# Digital Out Sound (fiber optic)



## rhett7660 (Apr 9, 2006)

Hi all...

Just got my 211 and I am trying to hook up the digital out to my receiver. I am using HDMI for the video to the tv. I was under the impression that I could use both. Am I doing something wrong or is there something I need to enable??

Thanks
R~


----------



## NR2D (Nov 30, 2005)

rhett7660 said:


> Hi all...
> 
> Just got my 211 and I am trying to hook up the digital out to my receiver. I am using HDMI for the video to the tv. I was under the impression that I could use both. Am I doing something wrong or is there something I need to enable??
> 
> ...


I have 1 one my 411s hooked to use the HDMI and the TOSLINK cable. The only thing I need to do when I want to stop using the HDMI audio is go into my TVs setup menu and turn the speakers off.
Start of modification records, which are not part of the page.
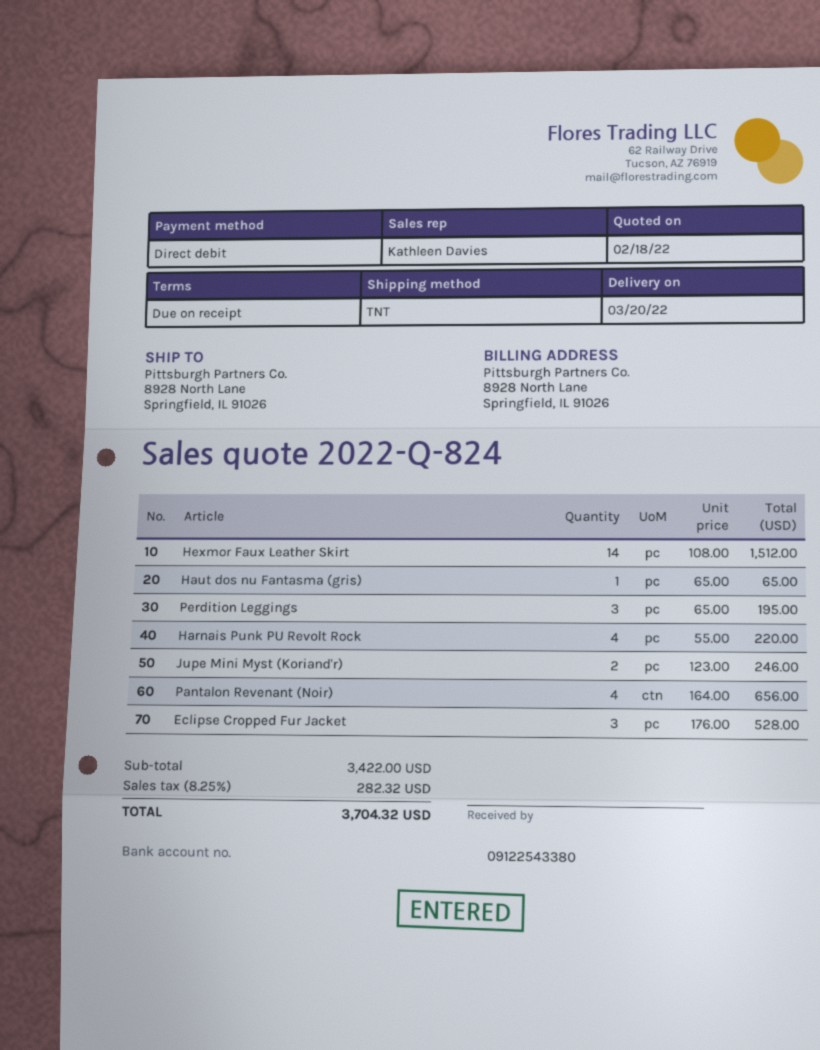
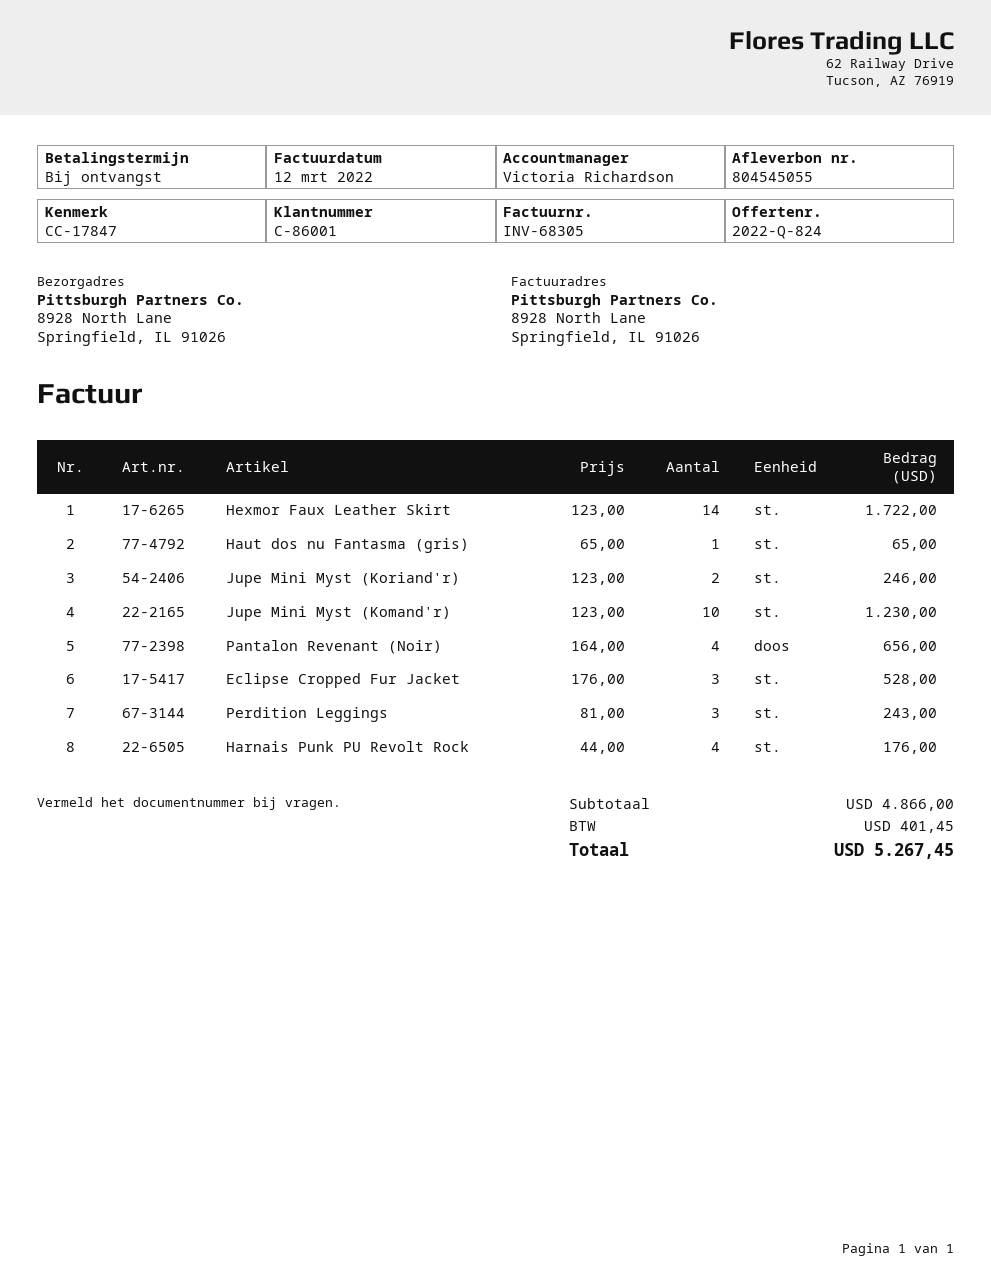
sales rep: Kathleen Davies -> Victoria Richardson
Hexmor Faux Leather Skirt: 14 x 108.00 = 1512.00 -> 14 x 123.00 = 1722.00
Perdition Leggings: 3 x 65.00 = 195.00 -> 3 x 81.00 = 243.00
Harnais Punk PU Revolt Rock: 4 x 55.00 = 220.00 -> 4 x 44.00 = 176.00
Jupe Mini Myst (Komand'r): none -> 10 x 123.00 = 1230.00
subtotal: 3422.00 -> 4866.00
tax: 282.32 -> 401.45
total: 3704.32 -> 5267.45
The other 411 goes into the DVI jack of my TV so I don't worry about the audio which ia routed through my Sony STR-3000ES reveiver via the TOSLINK cable.

Have had NO problems with either setups.

Rich Dunklee
NR2D


----------



## intrac (Apr 2, 2006)

rhett7660 said:


> Hi all...
> 
> Just got my 211 and I am trying to hook up the digital out to my receiver. I am using HDMI for the video to the tv. I was under the impression that I could use both. Am I doing something wrong or is there something I need to enable??
> 
> ...


If both devices support HDMI, the TOSLINK connection is redundant.

HDMI also supports audio.


----------



## rhett7660 (Apr 9, 2006)

intrac said:


> If both devices support HDMI, the TOSLINK connection is redundant.
> 
> HDMI also supports audio.


Right.. But I am not running my hdmi thru my receiver. The hdmi is going to the tv... I would like the sound to come out of the receiver via 5.1 (when available).

I will try disabling the speakers on the tv and see if that works.....

R~


----------



## intrac (Apr 2, 2006)

Should work, but if it doesn't, you'll have to use the TOSLINK connection.

My connection is HDMI (VIP211) to my DVI-D (TV) so I have to use TOSLINK.
My TV's audio is connected by TOSLINK to the Yamaha amp.


----------



## HAROLD S (Mar 31, 2006)

I have a vip211. I use hdmi going to my tv and the toslink going to my receiver. It works. I don't even turn off my tv speakers, I just turn them all the way down. No need to go into the menu and turn them off.


----------



## rhett7660 (Apr 9, 2006)

Thanks..

I just got off the phone with Dish Network.. They are sending me a new box... Hopefully this takes care of the problem........

Thanks again.. I knew you could do it.....but for some reason my box isn't working....

R~


----------